§ **GIVEN RECORDS**:

· · ·

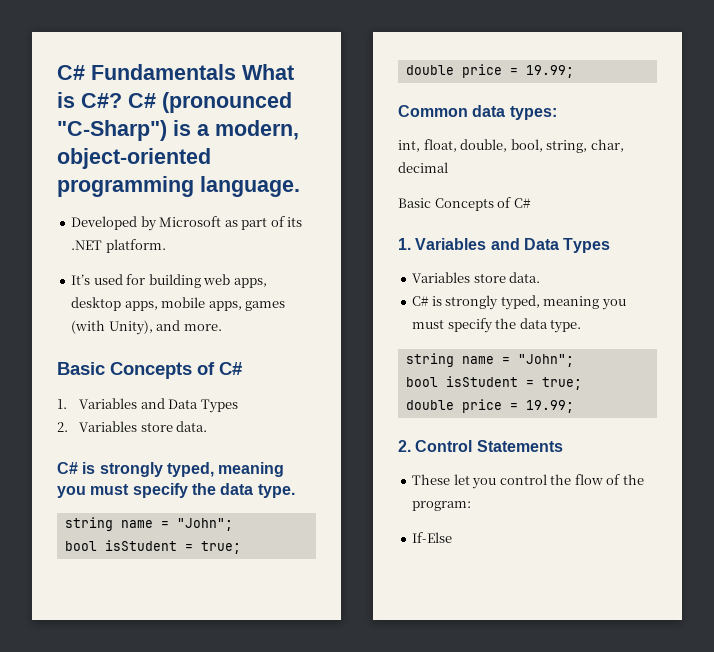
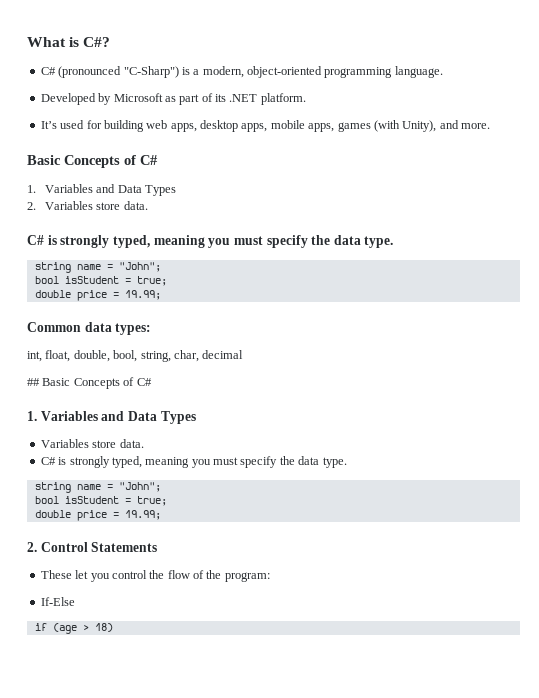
- C# Fundamentals What is C#? C# (pronounced "C-Sharp") is a modern, object-oriented programming language.
+ What is C#?
+ C# (pronounced "C-Sharp") is a modern, object-oriented programming language.
  int, float, double, bool, string, char, decimal
- Basic Concepts of C#
+ ## Basic Concepts of C#
+ if (age > 18)

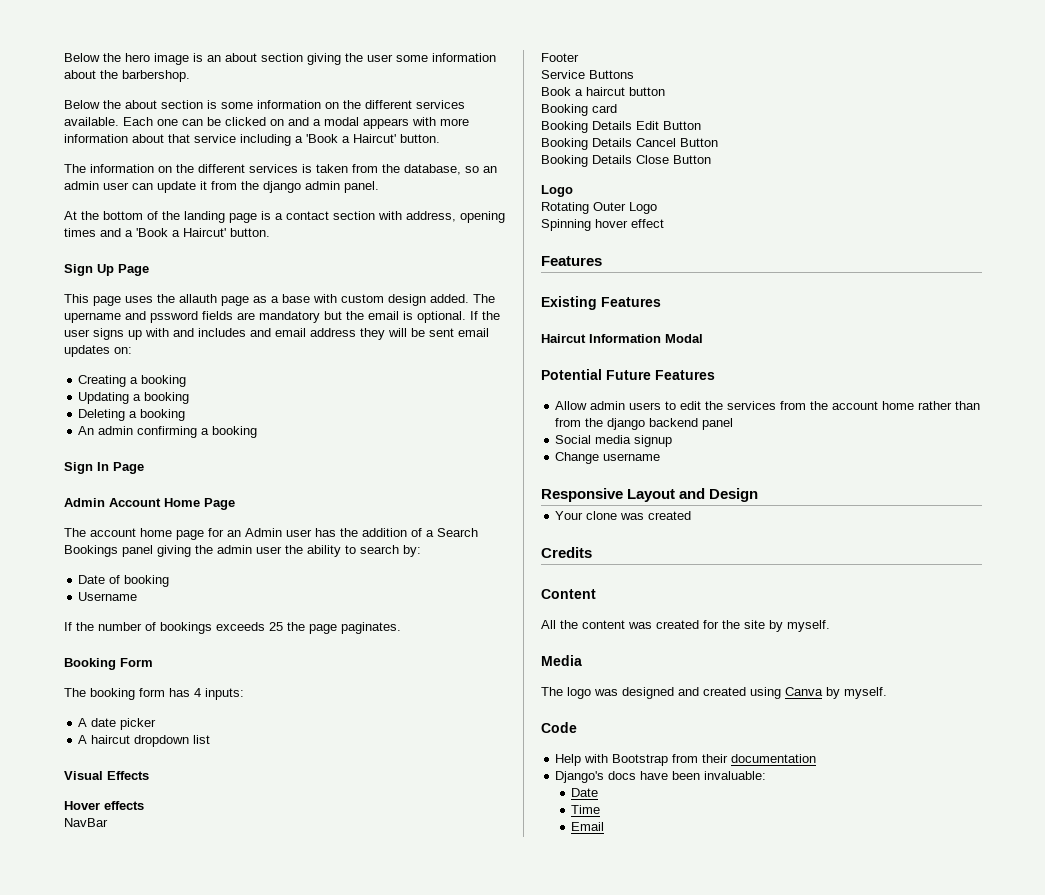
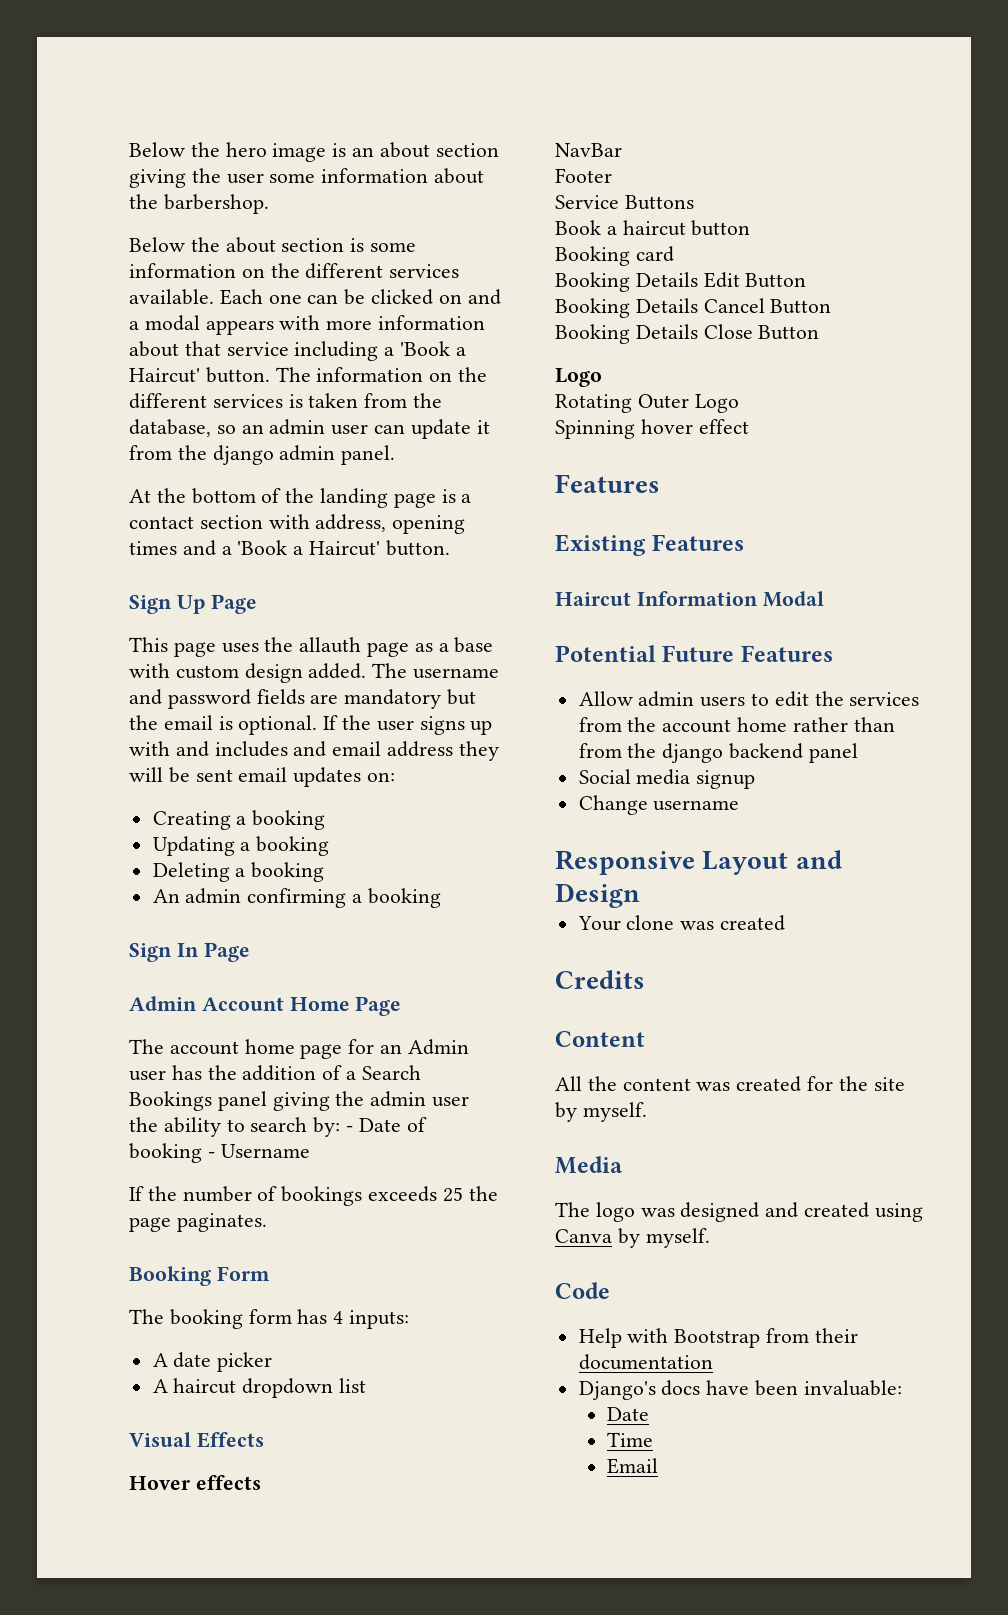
- Each one can be clicked on and a modal appears with more information about that service including a 'Book a Haircut' button.
- The information on the different services is taken from the database, so an admin user can update it from the django admin panel.
+ Each one can be clicked on and a modal appears with more information about that service including a 'Book a Haircut' button. The information on the different services is taken from the database, so an admin user can update it from the django admin panel.
- The upername and pssword fields are mandatory but the email is optional.
+ The username and password fields are mandatory but the email is optional.
- The account home page for an Admin user has the addition of a Search Bookings panel giving the admin user the ability to search by:
- Date of booking
- Username
+ The account home page for an Admin user has the addition of a Search Bookings panel giving the admin user the ability to search by: - Date of booking - Username

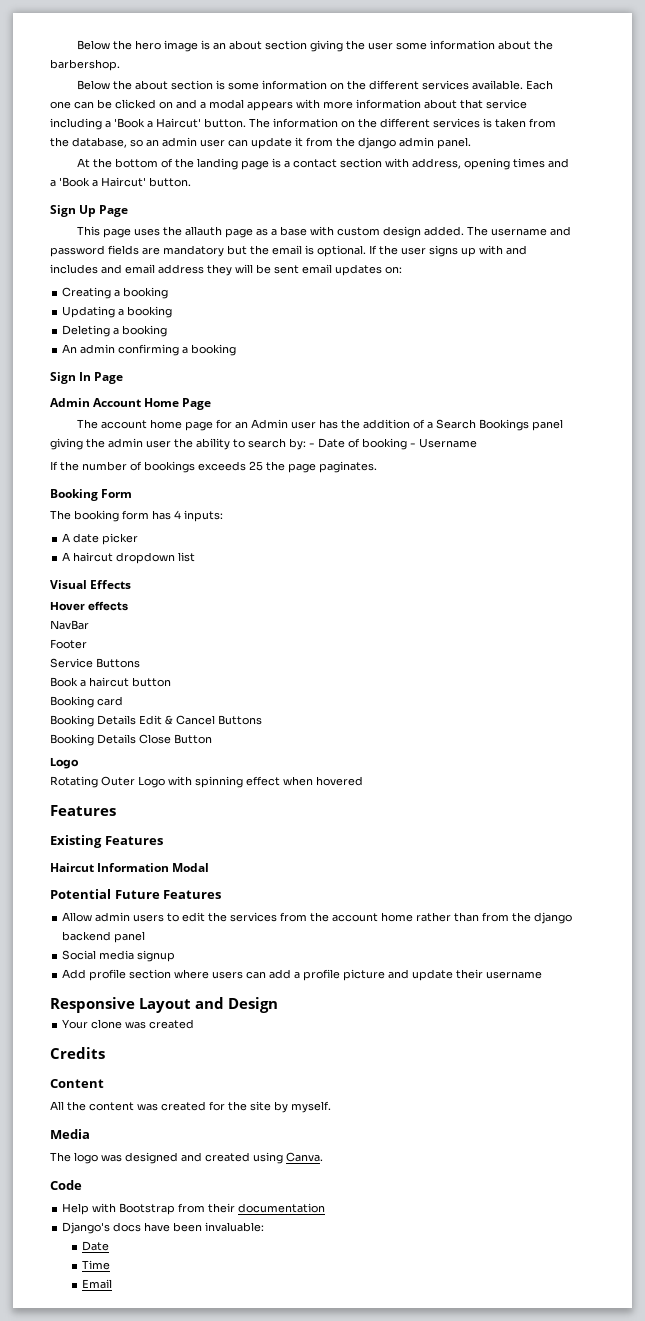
- Booking Details Edit Button
- Booking Details Cancel Button
+ Booking Details Edit & Cancel Buttons
- Rotating Outer Logo
- Spinning hover effect
+ Rotating Outer Logo with spinning effect when hovered
- Change username
+ Add profile section where users can add a profile picture and update their username
- The logo was designed and created using Canva by myself.
+ The logo was designed and created using Canva.

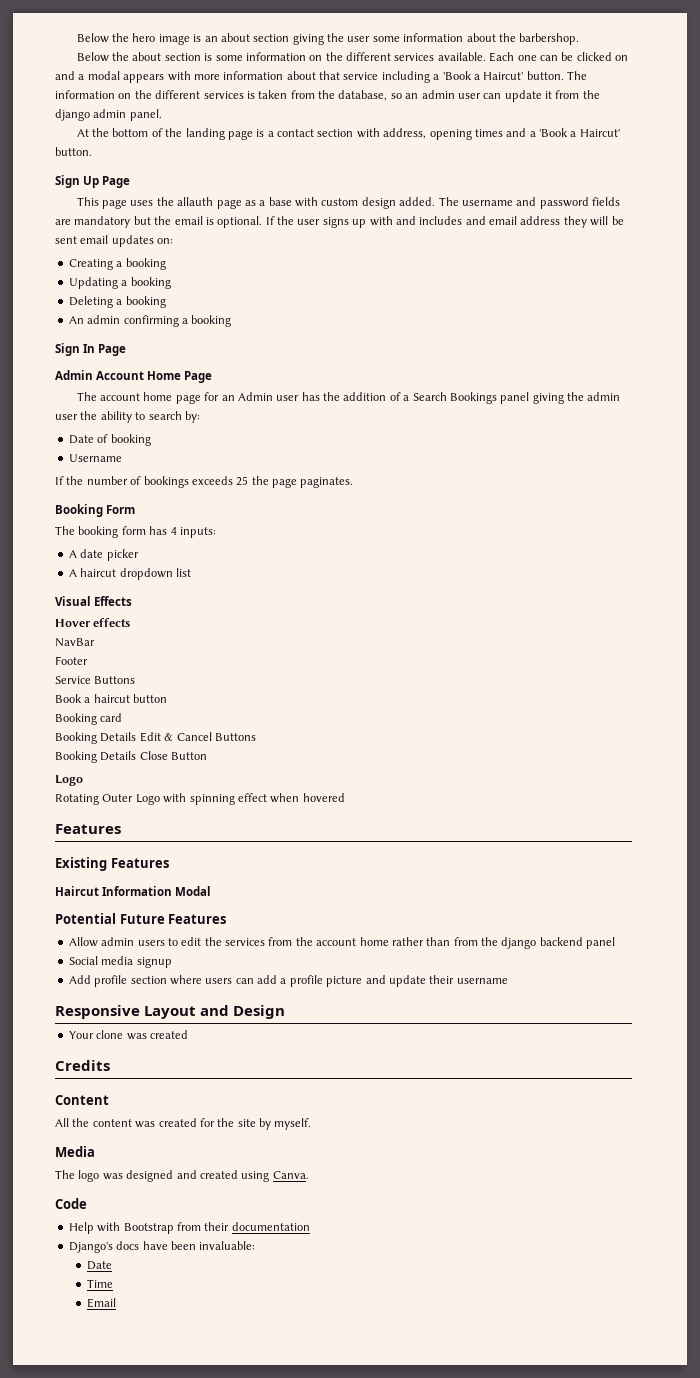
- The account home page for an Admin user has the addition of a Search Bookings panel giving the admin user the ability to search by: - Date of booking - Username
+ The account home page for an Admin user has the addition of a Search Bookings panel giving the admin user the ability to search by:
+ Date of booking
+ Username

· · ·

§ **YOUR ASSIGNMENT**: Print, please, exactly the lines from the one holding "- Spinning hover effect" through the final line of the data, both included, while leaving out each picture.

§ **WRITTEN ANSWER**:
- Spinning hover effect
+ Rotating Outer Logo with spinning effect when hovered
- Change username
+ Add profile section where users can add a profile picture and update their username
- The logo was designed and created using Canva by myself.
+ The logo was designed and created using Canva.

- The account home page for an Admin user has the addition of a Search Bookings panel giving the admin user the ability to search by: - Date of booking - Username
+ The account home page for an Admin user has the addition of a Search Bookings panel giving the admin user the ability to search by:
+ Date of booking
+ Username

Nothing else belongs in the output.